Assuming that your trademark field is called "Trademark" then:

Make a new calculated field "SimplifiedTrademark" with the formula:

Substitute(Trademark;

["E";"A"];["I";"A"];

["O";"A"];["U";"A"];

["B";"V"];["W";"V"];

["D";"T"];["G";"K"];

["Z";"S"];["CH";"J"];

["C";"K"])

Then make a global field "SearchText" where the user will enter the search text. And then make another calculated field "SimplifiedSearchText" with the formula:

Substitute(SearchText;

["E";"A"];["I";"A"];

["O";"A"];["U";"A"];

["B";"V"];["W";"V"];

["D";"T"];["G";"K"];

["Z";"S"];["CH";"J"];

["C";"K"])

Then you can make a simple find script

Enter Find Mode

Set Field [simplifiedTrademark, SimplifiedSearchText]

Perform Find []

So, the user enters the new proposed trademark into the SearchText field and runs the script. Similar text, if any, will be returned in the found set.

What the formula is doing is replacing all vowels with "A" and reducing the number of different consonants with a smaller set of similar sounding ones. So there is a better chance of matching words that are not exactly the same.

Posted

The problem is not (yet) how, but what. I still don't know what "similar" means, and certainly not how to measure similarity. IMHO, this is a much more complex subject than what would seem at first glance (do a Google on "partial string matching" to see what I mean).

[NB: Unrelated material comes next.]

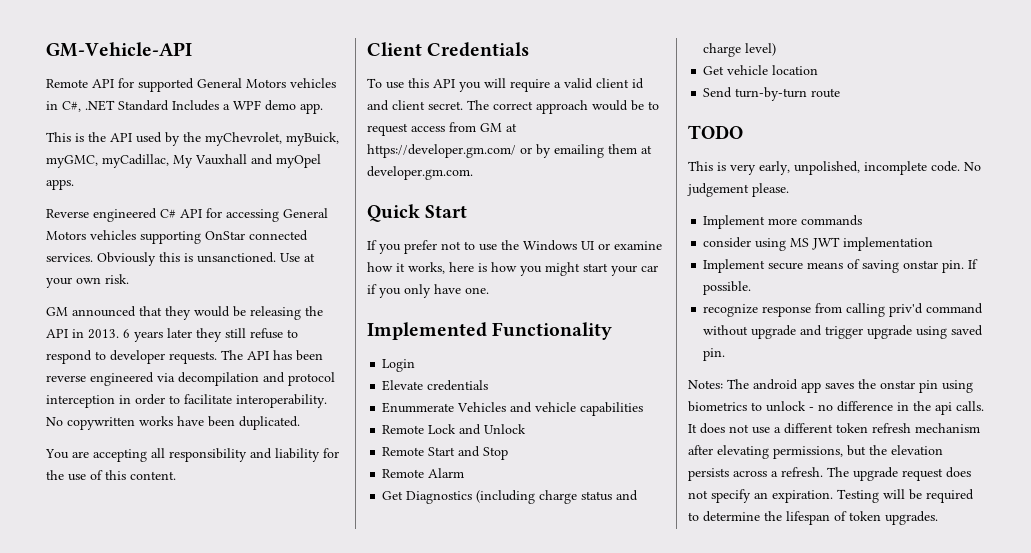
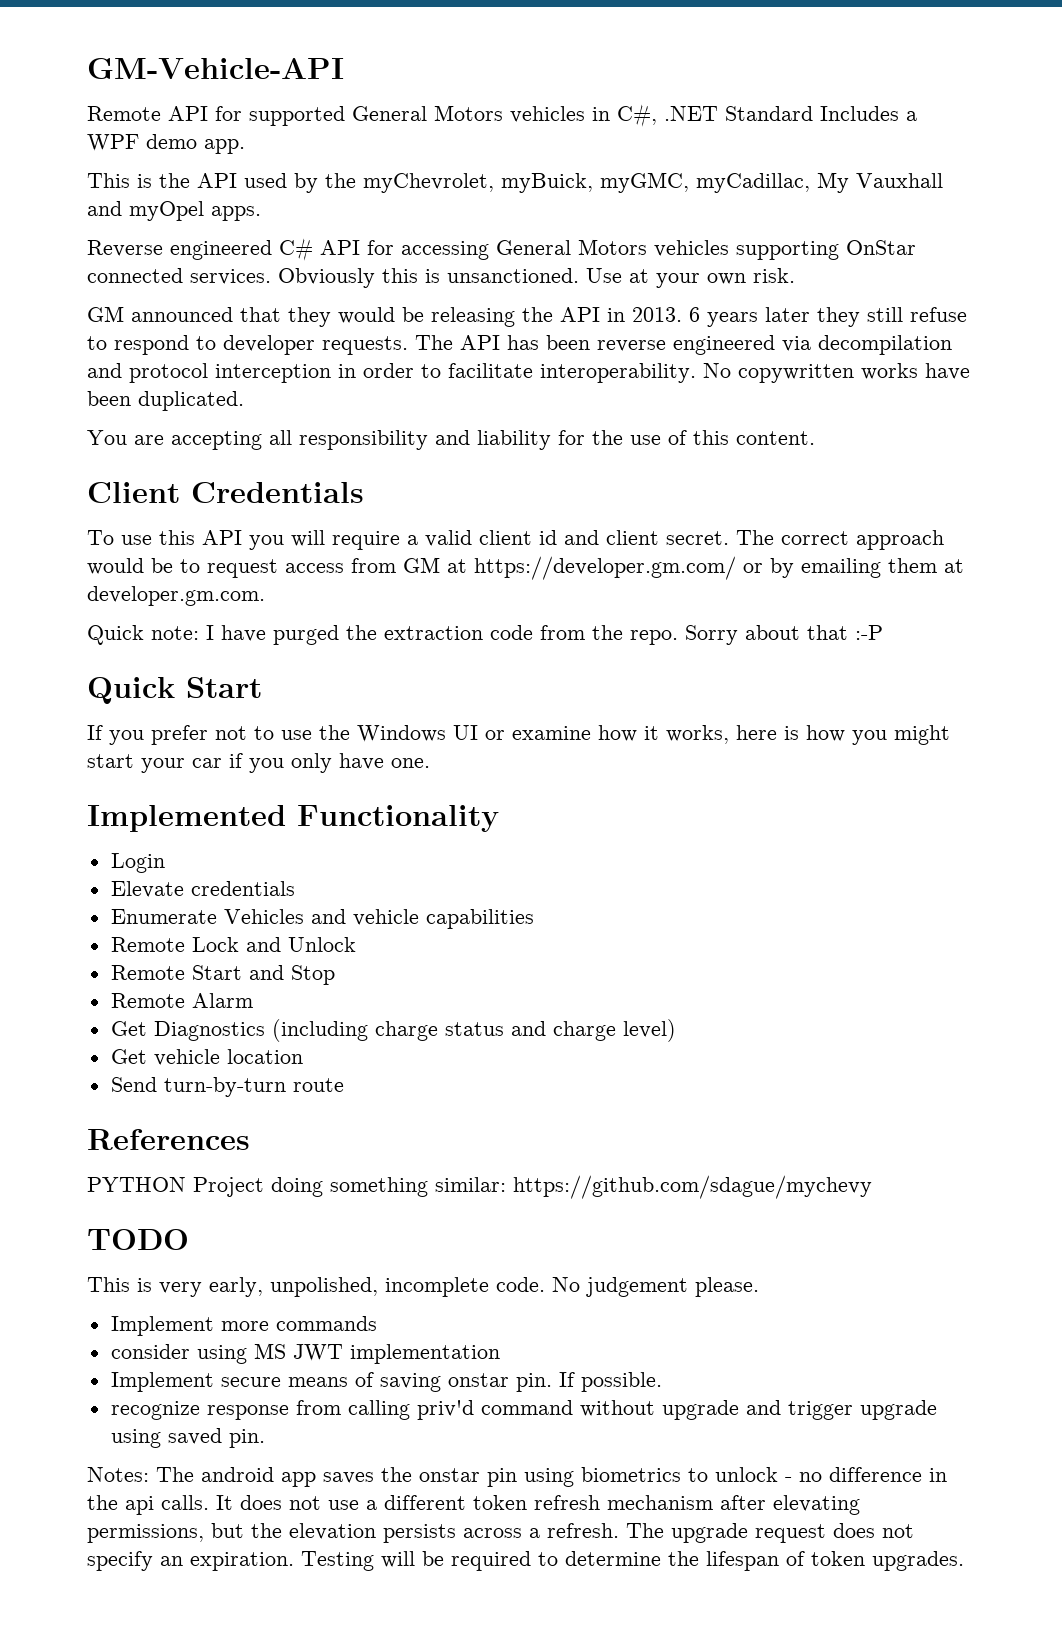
(473, 173) none -> [87,625,883,645] // Quick note: I have purged the extraction code from the repo. Sorry about that :-P
[382,402,455,413] Enummerate -> [110,909,217,924] Enumerate
(841, 93) none -> [87,1129,250,1150] [87,1175,872,1199] // References // PYTHON Project doing something similar: https://github.com/sdague/mychevy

If you know the algorithm that your FOXPRO database uses, then perhaps we can help you translate that to Filemakerese. I suspect it will be mighty slow, but who knows.

Bob, I don't think a phonetic match is what is required here. In any case, take a look at Soundex and Metaphone for a bit more sophisticated method.

Posted

Coincidentally, while you were posting, I was looking at the Soundex algorithm and I made a Filemaker implementation of it. Here it is:

Left(Left(Upper(TextField);1)&Middle(Substitute ( "." & Upper(TextField);

["E";"A"];["I";"A"];["O";"A"];["U";"A"];["Y";"A"];["H";"A"];["W";"A"];

["F";"B"];["P";"B"];["V";"B"];

["G";"C"];["J";"C"];["K";"C"];["Q";"C"];["S";"C"];["X";"C"];["Z";"C"];

["T";"D"];["N";"M"];

["AAA";"A"];["AA";"A"];["AA";"A"];

["BBB";"B"];["BB";"B"];["BB";"B"];["B";"1"];

["CCC";"C"];["CC";"C"];["CC";"C"];["C";"2"];

["DDD";"D"];["DD";"D"];["DD";"D"];["D";"3"];

["LLL";"L"];["LL";"L"];["LL";"L"];["L";"4"];

["MMM";"M"];["MM";"M"];["MM";"M"];["M";"5"];

["RRR";"R"];["RR";"R"];["RR";"R"];["R";"6"];

[".A";".0"];["A";""];[".";""]

);2;1000)&"000000";4)

This is far more practical than the formula I posted above.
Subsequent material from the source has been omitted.